NVIDIA discussion [2024]

homerdog · Dec 17, 2024

digitalwanderer said:
Thanks! Before anyone else feels stupid and asks it's under "Settings" in the app. (Yup, still getting used to nVidia again)

Even those of us who've used NVIDIA for decades are getting used to NVIDIA again. The NVCP definitely had problems (was bizarrely slow sometimes) but it was really nice having all the settings commited to muscle memory.

I've already discovered some weird behavior in the NV App.
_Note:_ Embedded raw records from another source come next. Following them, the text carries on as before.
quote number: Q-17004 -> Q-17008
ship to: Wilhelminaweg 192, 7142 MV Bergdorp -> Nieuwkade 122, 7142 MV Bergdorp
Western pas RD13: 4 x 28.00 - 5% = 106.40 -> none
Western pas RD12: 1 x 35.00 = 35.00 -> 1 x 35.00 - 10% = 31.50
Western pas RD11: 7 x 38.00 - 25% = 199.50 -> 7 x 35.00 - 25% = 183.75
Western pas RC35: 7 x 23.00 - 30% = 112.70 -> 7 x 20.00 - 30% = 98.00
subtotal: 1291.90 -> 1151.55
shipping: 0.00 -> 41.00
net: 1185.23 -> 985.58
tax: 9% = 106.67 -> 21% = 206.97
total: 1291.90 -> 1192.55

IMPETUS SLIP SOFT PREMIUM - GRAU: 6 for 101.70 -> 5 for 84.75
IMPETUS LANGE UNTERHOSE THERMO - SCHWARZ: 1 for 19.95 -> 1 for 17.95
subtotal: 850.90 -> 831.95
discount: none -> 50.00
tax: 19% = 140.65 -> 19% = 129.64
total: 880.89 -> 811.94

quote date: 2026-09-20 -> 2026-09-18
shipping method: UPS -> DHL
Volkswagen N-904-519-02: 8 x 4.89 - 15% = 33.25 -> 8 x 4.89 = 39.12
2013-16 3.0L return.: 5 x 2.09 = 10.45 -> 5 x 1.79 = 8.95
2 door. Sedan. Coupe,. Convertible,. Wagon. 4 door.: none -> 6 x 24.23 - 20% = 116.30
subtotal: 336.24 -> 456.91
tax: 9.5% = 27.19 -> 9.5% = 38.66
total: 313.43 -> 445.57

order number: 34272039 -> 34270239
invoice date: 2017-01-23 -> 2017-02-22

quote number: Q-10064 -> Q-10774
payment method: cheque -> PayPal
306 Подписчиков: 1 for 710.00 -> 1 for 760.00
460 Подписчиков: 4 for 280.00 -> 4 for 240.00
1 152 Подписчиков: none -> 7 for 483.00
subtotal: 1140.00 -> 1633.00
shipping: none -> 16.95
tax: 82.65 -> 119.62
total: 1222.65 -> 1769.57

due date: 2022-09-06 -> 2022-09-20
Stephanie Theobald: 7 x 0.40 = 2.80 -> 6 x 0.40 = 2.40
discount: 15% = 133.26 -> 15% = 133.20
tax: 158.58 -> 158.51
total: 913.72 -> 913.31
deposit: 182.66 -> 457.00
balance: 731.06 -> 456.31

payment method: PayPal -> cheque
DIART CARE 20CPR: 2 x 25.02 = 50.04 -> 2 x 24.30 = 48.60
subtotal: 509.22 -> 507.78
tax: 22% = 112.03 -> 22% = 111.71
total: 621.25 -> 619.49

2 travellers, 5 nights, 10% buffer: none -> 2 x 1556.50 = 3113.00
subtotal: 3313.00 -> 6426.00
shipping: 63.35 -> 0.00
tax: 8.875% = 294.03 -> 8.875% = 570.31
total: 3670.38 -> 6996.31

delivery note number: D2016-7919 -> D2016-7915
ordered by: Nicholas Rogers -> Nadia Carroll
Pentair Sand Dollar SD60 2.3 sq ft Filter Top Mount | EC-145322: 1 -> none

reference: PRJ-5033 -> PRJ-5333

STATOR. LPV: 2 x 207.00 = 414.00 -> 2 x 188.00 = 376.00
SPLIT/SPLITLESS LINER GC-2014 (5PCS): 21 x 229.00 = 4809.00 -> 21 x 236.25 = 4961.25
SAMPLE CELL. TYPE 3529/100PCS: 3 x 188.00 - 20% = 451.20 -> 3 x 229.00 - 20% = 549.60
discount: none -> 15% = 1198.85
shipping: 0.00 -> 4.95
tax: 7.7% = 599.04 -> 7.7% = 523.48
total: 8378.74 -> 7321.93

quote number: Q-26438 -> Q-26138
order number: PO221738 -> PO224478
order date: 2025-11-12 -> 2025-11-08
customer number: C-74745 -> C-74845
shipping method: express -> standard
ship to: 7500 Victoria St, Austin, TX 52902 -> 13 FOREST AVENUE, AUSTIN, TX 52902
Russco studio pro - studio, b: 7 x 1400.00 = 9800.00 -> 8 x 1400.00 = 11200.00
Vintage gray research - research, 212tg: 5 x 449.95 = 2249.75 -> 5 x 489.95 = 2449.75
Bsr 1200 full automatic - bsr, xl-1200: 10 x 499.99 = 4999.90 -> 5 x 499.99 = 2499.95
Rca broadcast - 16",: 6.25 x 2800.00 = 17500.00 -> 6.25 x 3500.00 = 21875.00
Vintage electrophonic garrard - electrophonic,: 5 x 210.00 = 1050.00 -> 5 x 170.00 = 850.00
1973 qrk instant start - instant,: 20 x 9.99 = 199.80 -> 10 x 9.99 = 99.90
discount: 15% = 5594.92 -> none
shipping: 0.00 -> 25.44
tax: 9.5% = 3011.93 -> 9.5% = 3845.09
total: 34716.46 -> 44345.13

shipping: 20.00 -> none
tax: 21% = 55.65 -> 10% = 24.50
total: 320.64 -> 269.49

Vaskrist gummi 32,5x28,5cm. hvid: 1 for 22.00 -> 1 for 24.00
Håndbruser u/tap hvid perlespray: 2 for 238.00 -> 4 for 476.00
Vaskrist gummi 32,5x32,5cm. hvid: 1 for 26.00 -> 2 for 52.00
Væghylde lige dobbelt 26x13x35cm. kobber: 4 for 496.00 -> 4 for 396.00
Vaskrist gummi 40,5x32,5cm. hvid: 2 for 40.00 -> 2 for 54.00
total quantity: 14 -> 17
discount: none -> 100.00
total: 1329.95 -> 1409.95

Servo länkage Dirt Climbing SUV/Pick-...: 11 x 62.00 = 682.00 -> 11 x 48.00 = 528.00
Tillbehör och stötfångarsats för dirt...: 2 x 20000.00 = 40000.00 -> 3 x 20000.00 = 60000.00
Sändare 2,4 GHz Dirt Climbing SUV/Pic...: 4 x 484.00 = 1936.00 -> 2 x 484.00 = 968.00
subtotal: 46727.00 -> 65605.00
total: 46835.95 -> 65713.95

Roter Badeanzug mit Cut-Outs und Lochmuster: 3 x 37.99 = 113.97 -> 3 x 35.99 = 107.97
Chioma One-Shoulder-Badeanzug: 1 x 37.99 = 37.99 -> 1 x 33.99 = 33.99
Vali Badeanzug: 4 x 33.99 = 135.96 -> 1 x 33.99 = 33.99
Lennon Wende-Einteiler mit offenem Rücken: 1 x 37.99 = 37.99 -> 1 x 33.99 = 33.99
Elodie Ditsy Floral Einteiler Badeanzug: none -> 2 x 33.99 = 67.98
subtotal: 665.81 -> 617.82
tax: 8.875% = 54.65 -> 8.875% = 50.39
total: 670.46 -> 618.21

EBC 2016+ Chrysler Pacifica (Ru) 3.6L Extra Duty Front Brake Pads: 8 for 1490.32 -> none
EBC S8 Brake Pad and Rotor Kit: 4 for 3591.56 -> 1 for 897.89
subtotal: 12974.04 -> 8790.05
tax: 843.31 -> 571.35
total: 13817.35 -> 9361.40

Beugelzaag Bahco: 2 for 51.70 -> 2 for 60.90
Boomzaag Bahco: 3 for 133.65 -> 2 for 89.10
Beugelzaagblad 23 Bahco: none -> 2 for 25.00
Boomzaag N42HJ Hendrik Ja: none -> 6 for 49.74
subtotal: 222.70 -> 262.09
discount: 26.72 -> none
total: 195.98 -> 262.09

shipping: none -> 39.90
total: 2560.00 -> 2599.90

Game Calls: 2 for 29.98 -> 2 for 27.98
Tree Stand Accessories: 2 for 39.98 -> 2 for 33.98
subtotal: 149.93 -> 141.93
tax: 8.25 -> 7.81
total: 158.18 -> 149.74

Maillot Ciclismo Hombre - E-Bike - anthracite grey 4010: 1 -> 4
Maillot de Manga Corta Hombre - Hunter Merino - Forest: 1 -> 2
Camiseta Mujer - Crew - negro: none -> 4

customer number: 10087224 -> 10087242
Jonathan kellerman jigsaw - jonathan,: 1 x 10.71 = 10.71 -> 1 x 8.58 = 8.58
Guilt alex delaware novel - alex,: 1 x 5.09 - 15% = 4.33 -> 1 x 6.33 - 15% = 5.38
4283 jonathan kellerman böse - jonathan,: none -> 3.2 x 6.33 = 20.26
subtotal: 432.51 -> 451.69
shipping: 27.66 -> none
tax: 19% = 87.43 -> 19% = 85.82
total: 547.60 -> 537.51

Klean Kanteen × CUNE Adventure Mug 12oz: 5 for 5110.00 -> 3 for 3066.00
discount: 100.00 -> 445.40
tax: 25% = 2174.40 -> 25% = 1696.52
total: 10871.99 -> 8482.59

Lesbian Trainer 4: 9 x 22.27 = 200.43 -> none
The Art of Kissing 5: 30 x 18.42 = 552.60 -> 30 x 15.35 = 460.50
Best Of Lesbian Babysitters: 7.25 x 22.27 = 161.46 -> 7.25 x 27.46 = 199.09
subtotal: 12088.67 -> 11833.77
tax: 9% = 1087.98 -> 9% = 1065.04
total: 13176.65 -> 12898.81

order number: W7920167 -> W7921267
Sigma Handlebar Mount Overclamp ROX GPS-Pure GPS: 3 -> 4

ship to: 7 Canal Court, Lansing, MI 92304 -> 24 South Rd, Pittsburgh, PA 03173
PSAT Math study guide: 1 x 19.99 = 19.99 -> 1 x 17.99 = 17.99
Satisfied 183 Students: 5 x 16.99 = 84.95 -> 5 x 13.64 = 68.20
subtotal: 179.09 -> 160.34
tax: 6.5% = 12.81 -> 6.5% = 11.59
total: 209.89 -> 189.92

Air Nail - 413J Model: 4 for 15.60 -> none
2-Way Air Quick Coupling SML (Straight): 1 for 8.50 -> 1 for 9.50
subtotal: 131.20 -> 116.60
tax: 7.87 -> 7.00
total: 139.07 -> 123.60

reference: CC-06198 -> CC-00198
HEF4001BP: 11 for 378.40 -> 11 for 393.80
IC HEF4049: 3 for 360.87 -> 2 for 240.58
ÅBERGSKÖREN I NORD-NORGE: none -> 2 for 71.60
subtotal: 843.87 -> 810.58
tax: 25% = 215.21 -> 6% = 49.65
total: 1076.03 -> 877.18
It's hard to say if it's intentional but certain combinations of features will cause them all to stop working etc. Overall it's an improvement but even with the slowness I mostly thought the NVCP was fine (and familiar).

Mobius1aic · Dec 18, 2024

I'm currently listening to "The Nvidia Way" on audiobook. Very fascinating insight so far, esp the pre-Nvidia years and what it's cofounders were doing that led up to Nvidia's formation and NV1.

DavidGraham · Dec 19, 2024

Apple and NVIDIA are collaborating to improve LLM performance on NVIDIA GPUs.

In addition to ongoing efforts to accelerate inference on Apple silicon, we have recently made significant progress in accelerating LLM inference for the NVIDIA GPUs widely used for production applications across the industry.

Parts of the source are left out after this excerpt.